_Assignment:_ Everything from the "(303, 308) none" line to the final line of the listing should be written out exactly. Skip the pictures.

_Supplied data:_
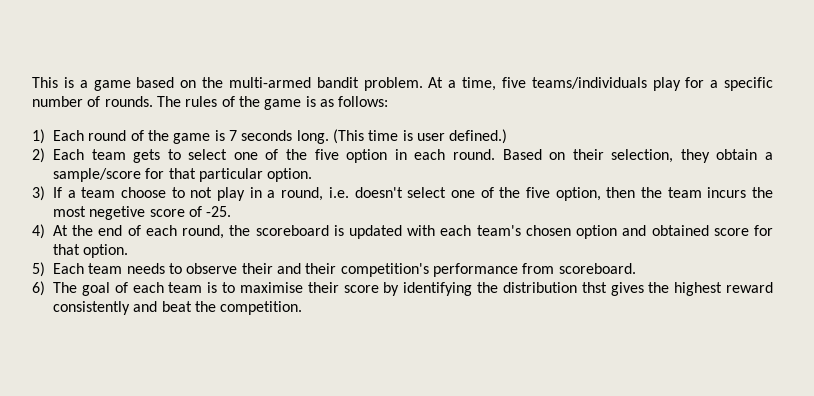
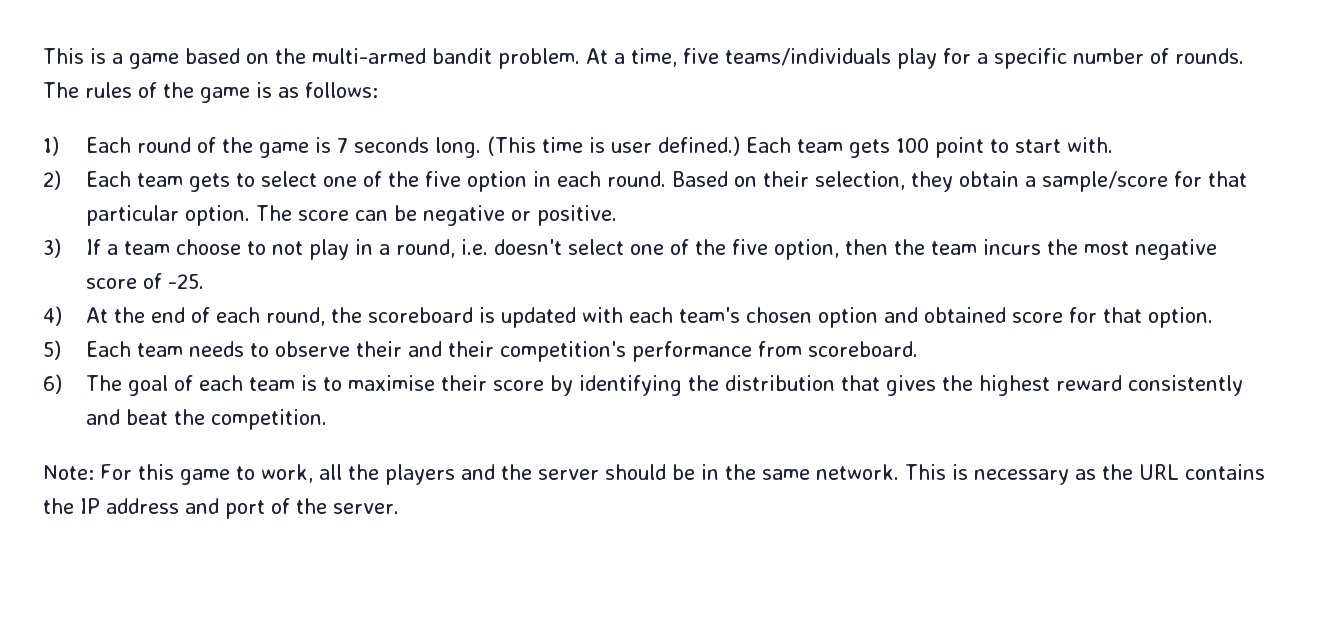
(508, 136) none -> [746,137,1114,158] Each team gets 100 point to start with.
(313, 175) none -> [256,205,618,226] The score can be negative or positive.
[89,206,146,220] negetive -> [1135,239,1218,260] negative
[581,282,607,293] thst -> [841,375,881,391] that
(303, 308) none -> [43,464,1265,485] [43,498,399,519] // Note: For this game to work, all the players and the server should be in the same network. This is necessary as the URL contains the IP address and port of the server.

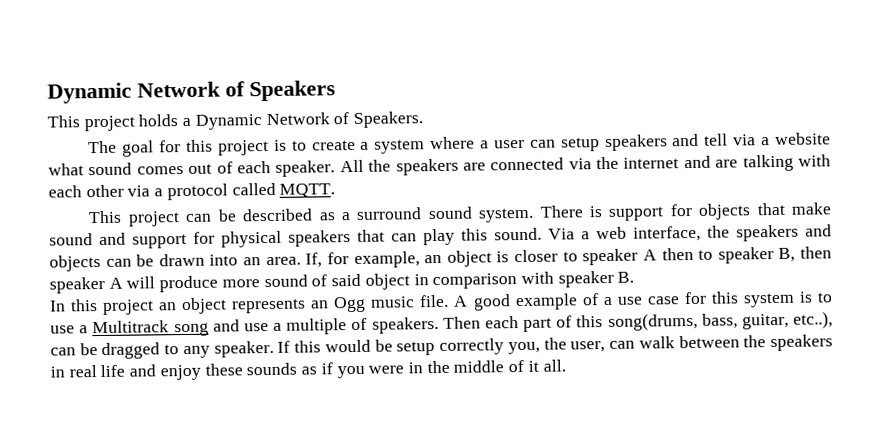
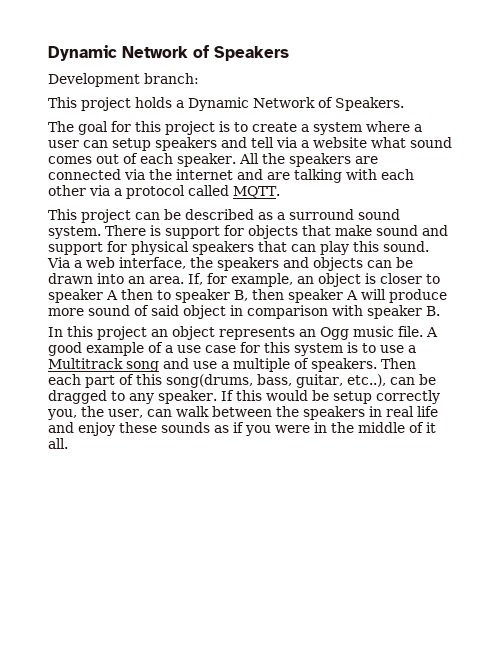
(336, 91) none -> [48,73,199,87] // Development branch:

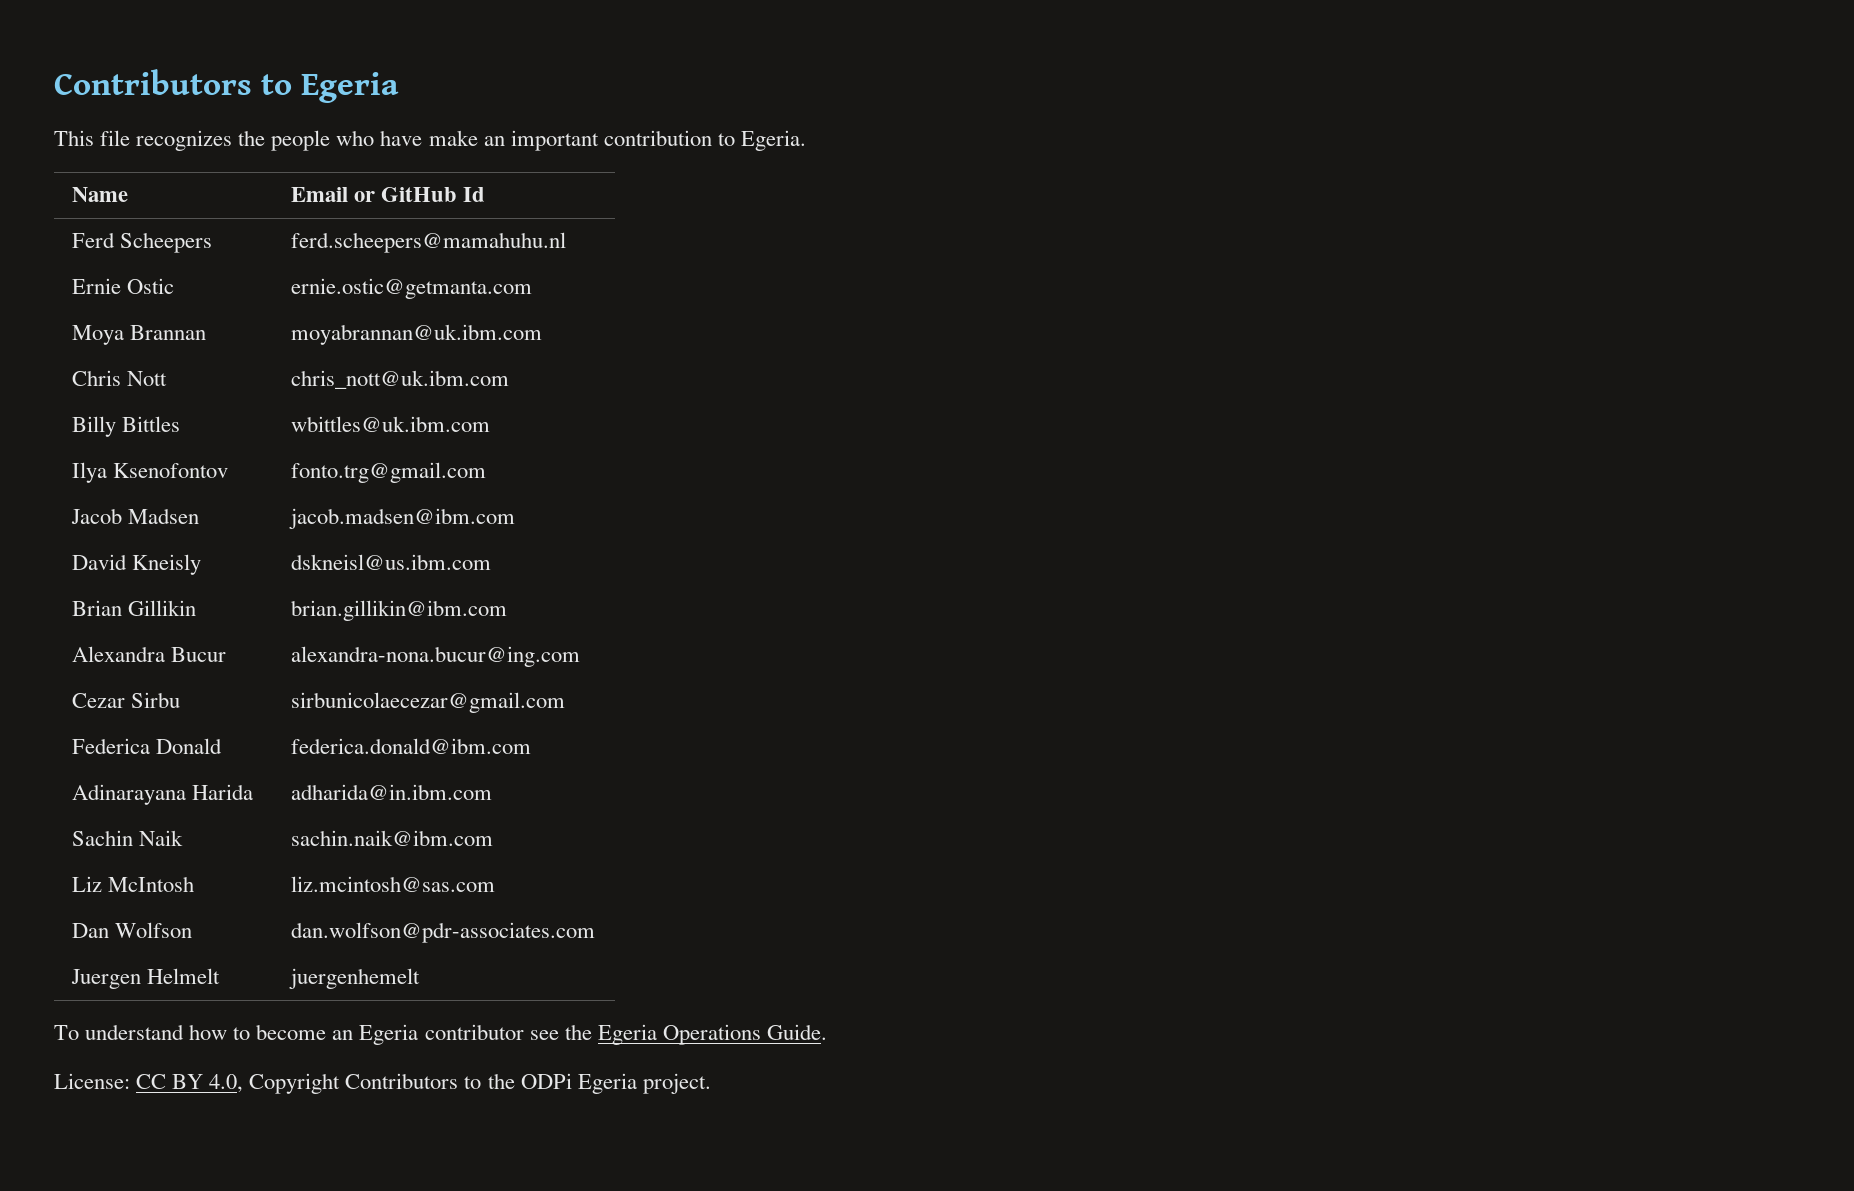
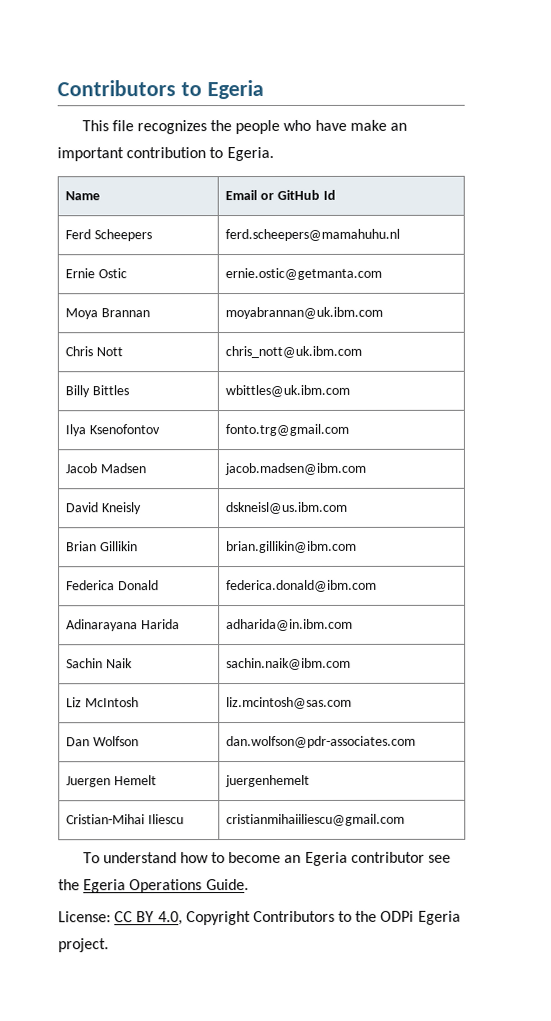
[71,646,227,662] [290,646,580,667] [71,692,181,708] [290,692,565,713] // Alexandra Bucur | alexandra-nona.bucur@ing.com // Cezar Sirbu | sirbunicolaecezar@gmail.com -> (358, 547) none
[147,968,221,984] Helmelt -> [113,775,157,786] Hemelt
(420, 978) none -> [66,814,184,825] [226,813,406,827] // Cristian-Mihai Iliescu | cristianmihaiiliescu@gmail.com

_Answer for the task:_
(303, 308) none -> [43,464,1265,485] [43,498,399,519] // Note: For this game to work, all the players and the server should be in the same network. This is necessary as the URL contains the IP address and port of the server.

(336, 91) none -> [48,73,199,87] // Development branch:

[71,646,227,662] [290,646,580,667] [71,692,181,708] [290,692,565,713] // Alexandra Bucur | alexandra-nona.bucur@ing.com // Cezar Sirbu | sirbunicolaecezar@gmail.com -> (358, 547) none
[147,968,221,984] Helmelt -> [113,775,157,786] Hemelt
(420, 978) none -> [66,814,184,825] [226,813,406,827] // Cristian-Mihai Iliescu | cristianmihaiiliescu@gmail.com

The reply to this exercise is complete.